This was perhaps one of the more stressful assessments I’ve done, the whole contacting a creative we admire perhaps left me feeling a little daunted. Which is why I kind of kept putting it off at first. It didn’t help that the first person on my list was David Lynch. It was more of a thought experiment though, there was no chance that he’d actually reply but it would’ve been amazing if he did. (Better he didn’t, I can’t imagine what I would even ask… How’s Annie?)
I also tried contacting the designer Peter Saville and the musician St. Vincent, both didn’t have public email addresses, and I felt uncomfortable requesting an interview via Facebook/Twitter/Instagram. Not hearing back from their managers after a week I made the decision to jump down to the last person on my list, my mum’s cousin Silvia.
She’s an art teacher and visual artist, but she also curates a café with her husband that doubles as a small gallery space. Having these three different viewpoints on creativity and art I thought it would be really fascinating to interview her, I wanted to pose my questions around these three roles, how they intertwined and related to each other. While having someone famous could’ve been nice (I had the idea of presenting the interview as a CD case and lyric/questions booklet as the above two have connections to music) I felt that this was a great opportunity nevertheless.
I decided to conduct the interview over the phone, that way we could have a discussion around the questions, something that flowed naturally rather than just a straight question and answer format. Unfortunately my laptop’s microphone kept dropping out, meaning every so often I lost a sentence or two from her responses. I was able to fill most of it in from memory (or at least approximate what she was trying to say). Other than that I chose not to edit her responses too heavily, keeping in most of the “You know"s and "I think"s as I wanted to keep it as natural as possible, to make it sound as if the reader was conversing with her themselves. Part of this assignment was the challenge of figuring out how to convey a sense of the subject in a visual medium, and for that reason I chose to present it as a zine (even though just about everyone else did the same). Seeing as Silvia often works in collage I also wanted to bring that across.
How instinctual do you find your creative process, or do you feel the need to rationalise certain aspects?
Where do you feel that art education exists today. What does it provide that other subjects can’t?
You work in a number of different mediums, how do you feel that affects your work? Do they inform certain qualities?

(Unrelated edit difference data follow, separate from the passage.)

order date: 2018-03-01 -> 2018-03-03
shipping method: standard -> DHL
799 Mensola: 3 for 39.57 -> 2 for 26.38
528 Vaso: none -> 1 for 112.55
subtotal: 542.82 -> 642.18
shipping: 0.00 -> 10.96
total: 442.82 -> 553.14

To what extent do you find it necessary to discuss your work in terms of identities, so being a mother, being a woman, your heritage etc? Is it something you find that consciously informs your work?
What drove you to establish a space to display and support other artists, at the café? How does that connect to you being an artist, educator, and mother?

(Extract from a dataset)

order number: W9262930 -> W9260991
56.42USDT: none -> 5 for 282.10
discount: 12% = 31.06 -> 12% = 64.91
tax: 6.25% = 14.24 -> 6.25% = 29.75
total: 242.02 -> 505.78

I was able to go past her house and take some photos of her studio and working space. I wanted to provide some context to the text and I believed that the space carried a sense of who she was and how she worked. Being a mother the studio often bled into the rest of the house, such as the kitchen or lounge room, and it was this notion of the mother and artist, domestic and creative aspects merging together that I wanted to capture in my publication.

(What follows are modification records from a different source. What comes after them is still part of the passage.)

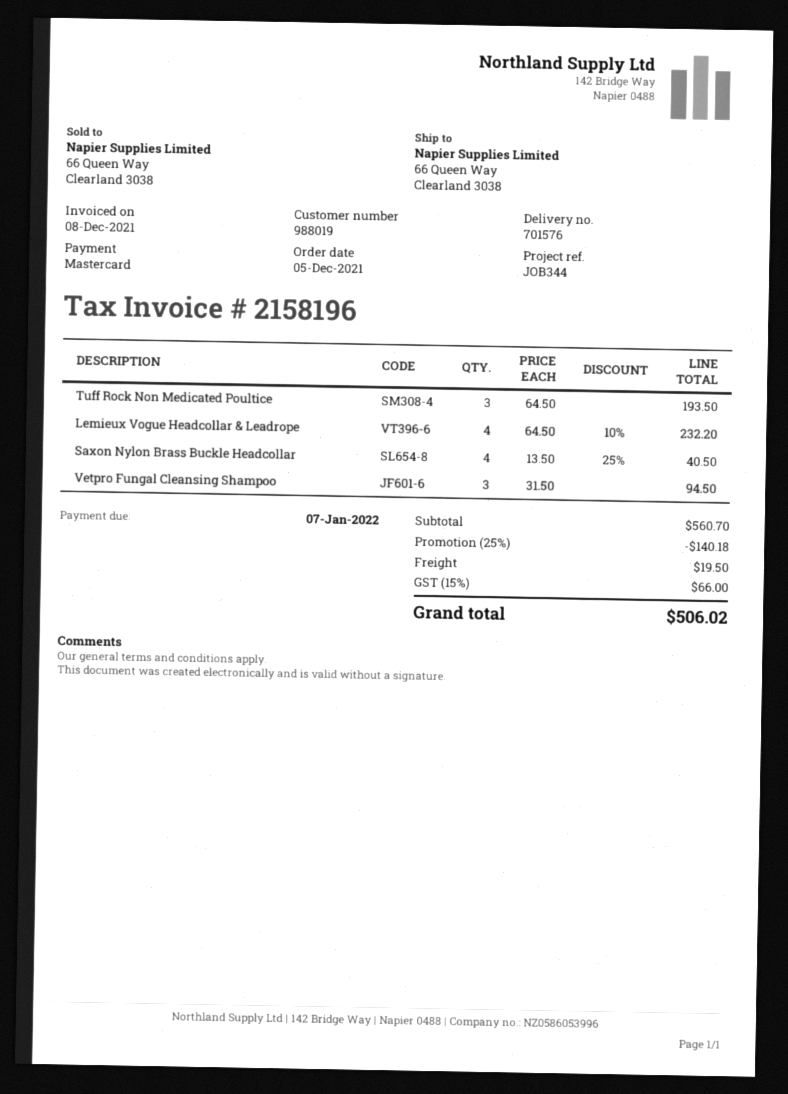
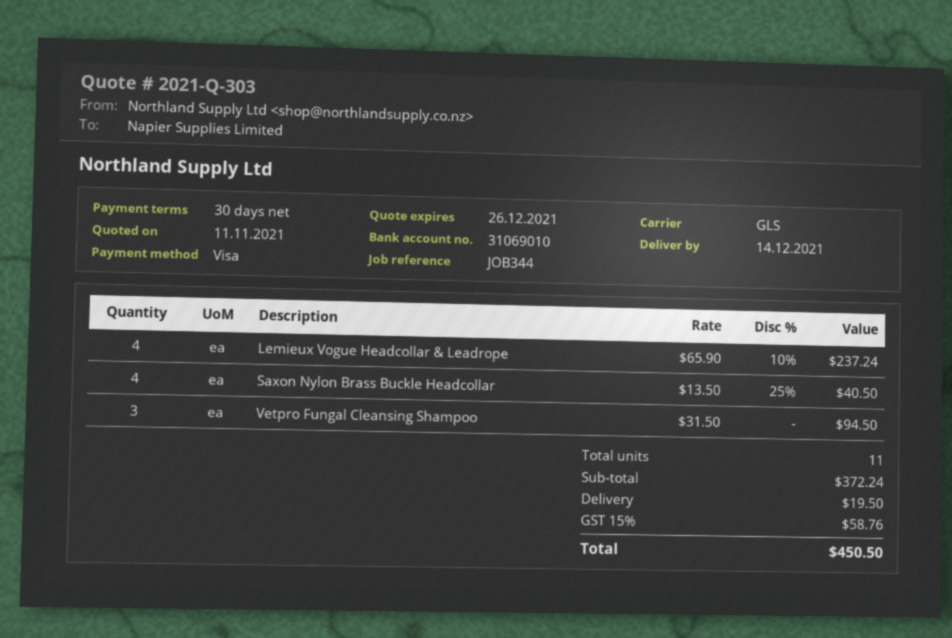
payment method: Mastercard -> Visa
Tuff Rock Non Medicated Poultice: 3 x 64.50 = 193.50 -> none
Lemieux Vogue Headcollar & Leadrope: 4 x 64.50 - 10% = 232.20 -> 4 x 65.90 - 10% = 237.24
subtotal: 560.70 -> 372.24
discount: 25% = 140.18 -> none
tax: 15% = 66.00 -> 15% = 58.76
total: 506.02 -> 450.50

My initial attempts to lay out the booklet on InDesign didn’t quite achieve the tone that I wanted, so I decided to ‘unmake’ my designs by printing out the text, some images, a grid layout and essentially 'collaging’ the zine (similar to the idea of 'paste-ups’: how designers created page layouts before desktop publishing). My shitty 20 year old black and white laser-jet printer often produces faded prints, and that helped add some warmth to my designs. I found working this way quite fun, and despite being limited by certain aspects I found I was able to create much more exciting layouts than what I was attempting on screen. (The only problem is you can’t fix spelling errors you missed!) This way of working probably isn’t for everyone, you’ve got to be happy with a lot of imperfections, but I would defiantly recommend it even just as an alternative to sketching.
Having completed the collage/layouts, I scanned them back into an InDesign document to arrange them as a booklet. I also added some more imagery, this time with a duotone red-orange filter and multiply blending mode, which almost resembled a screen-print. It was this sort of hand-made, lo-fi aesthetic that I wanted to pursue as it felt in keeping with her artworks and style. Speaking with Andy and Bronwyn I decided to try and print on newsprint paper, or at least something similar, so that the finished product would retain at least some of the softness I had tried to carry through. Unfortunately most printers are wary about printing onto such thin paper as it tends to stick to the rollers, fold over itself, or not take ink very well ( A+ quality paper it is ;P). However the thin recycled paper I had sourced worked well enough at Dinkums. I would have liked to try inkjet as it produces a less shiny image, however commercial inkjet inks are quite thick and this paper wouldn’t absorb it quite well (It’s also more expensive).
Despite my initial hesitations I found this to be a really fulfilling experience. I enjoyed the process of interviewing a creative and then attempting to interpret what they had said into a visual form. Also I was just in a book-making headspace (100 Qs book coming soon. Hopefully) so that was nice too.